[User interface change data]
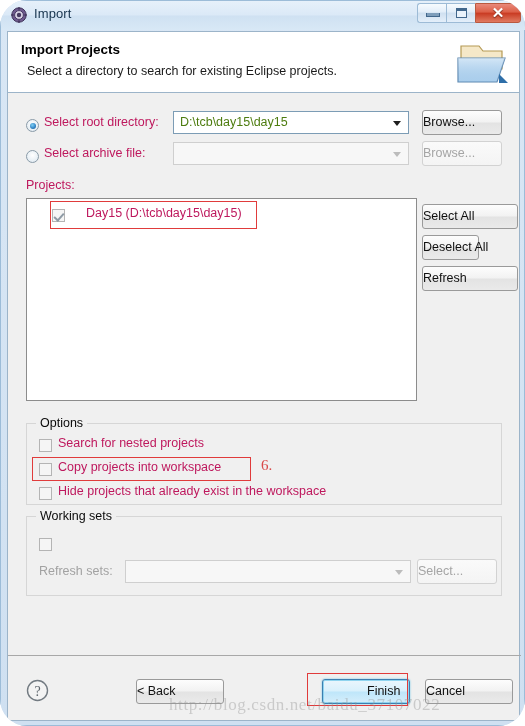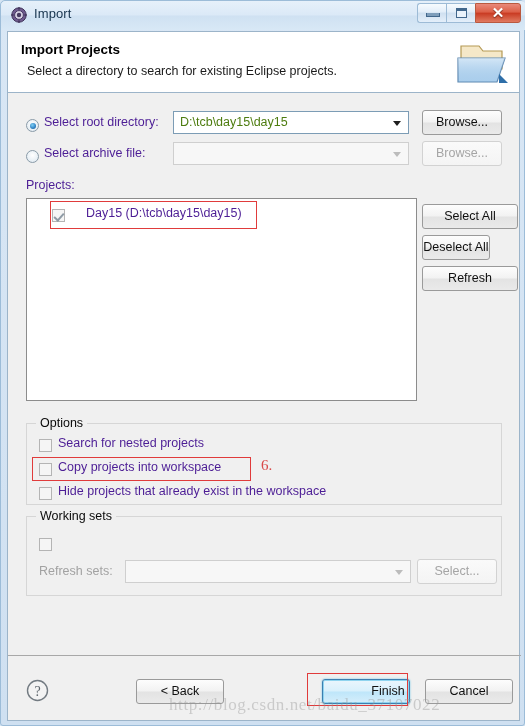--- a/index.html
+++ b/index.html
@@ -11,20 +11,21 @@
     font-family: "Liberation Sans", sans-serif;
     -webkit-font-smoothing: antialiased;
   }
 
   #screen {
     position: relative;
     width: 525px;
     height: 726px;
     overflow: hidden;
     background: #d5e4f3;
+    border-radius: 27px;
   }
 
   
   .window {
     position: absolute;
     left: 0; top: 0;
     width: 525px;
     height: 726px;
     box-sizing: border-box;
     border: 1px solid #9cbcd8;
@@ -167,21 +168,21 @@
     left: 0; top: 0;
     width: 513px;
     height: 1px;
     background: #a8a8a8;
   }
 
   
   .lbl {
     position: absolute;
     font-size: 12.5px;
-    color: #4c1d95;
+    color: #be185d;
     white-space: nowrap;
   }
   .lbl.dim { color: #a2a2a2; }
 
   .radio {
     position: absolute;
     width: 13px; height: 13px;
     border-radius: 50%;
     box-sizing: border-box;
     border: 1px solid #8a9ba8;
@@ -244,21 +245,20 @@
 
   .btn {
     position: absolute;
     box-sizing: border-box;
     height: 25px;
     border: 1px solid #9a9a9a;
     border-radius: 3px;
     background: linear-gradient(to bottom, #fdfdfd 0%, #f2f2f2 48%, #e3e3e3 52%, #eaeaea 100%);
     font-size: 12.5px;
     color: #101010;
-    text-align: center;
     line-height: 23px;
     white-space: nowrap;
   }
   .btn.dis {
     color: #a5a5a5;
     border-color: #d2d2d2;
     background: linear-gradient(to bottom, #fafafa 0%, #f4f4f4 100%);
   }
   .btn.default {
     border: 1px solid #3c7fb1;
@@ -395,21 +395,21 @@
       <div class="listbox" style="left:18px; top:105px; width:391px; height:203px;">
         <div style="position:absolute; left:25px; top:8px;">
           <div class="cbox on" style="left:0; top:2px;"></div>
           <div class="lbl" style="left:34px; top:-1px;">Day15 (D:\tcb\day15\day15)</div>
         </div>
       </div>
 
       <div class="annot-box" style="left:42px; top:108px; width:207px; height:28px;"></div>
 
       <div class="btn" style="left:414px; top:111px; width:96px;">Select All</div>
-      <div class="btn" style="left:414px; top:142px; width:68px;">Deselect All</div>
+      <div class="btn" style="left:414px; top:142px; width:57px;">Deselect All</div>
       <div class="btn" style="left:414px; top:173px; width:96px;">Refresh</div>
 
       <div class="group" style="left:18px; top:330px; width:476px; height:82px;"></div>
       <div class="group-title" style="left:28px; top:323px;">Options</div>
 
       <div class="cbox" style="left:31px; top:346px;"></div>
       <div class="lbl" style="left:50px; top:343px;">Search for nested projects</div>
 
       <div class="cbox" style="left:31px; top:370px;"></div>
       <div class="lbl" style="left:50px; top:367px;">Copy projects into workspace</div>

• **TASK DIRECTIONS**
Your reply should be one number: the count of lines above that hold the word "cbox".

• **OUTPUT FOR THIS TASK**
3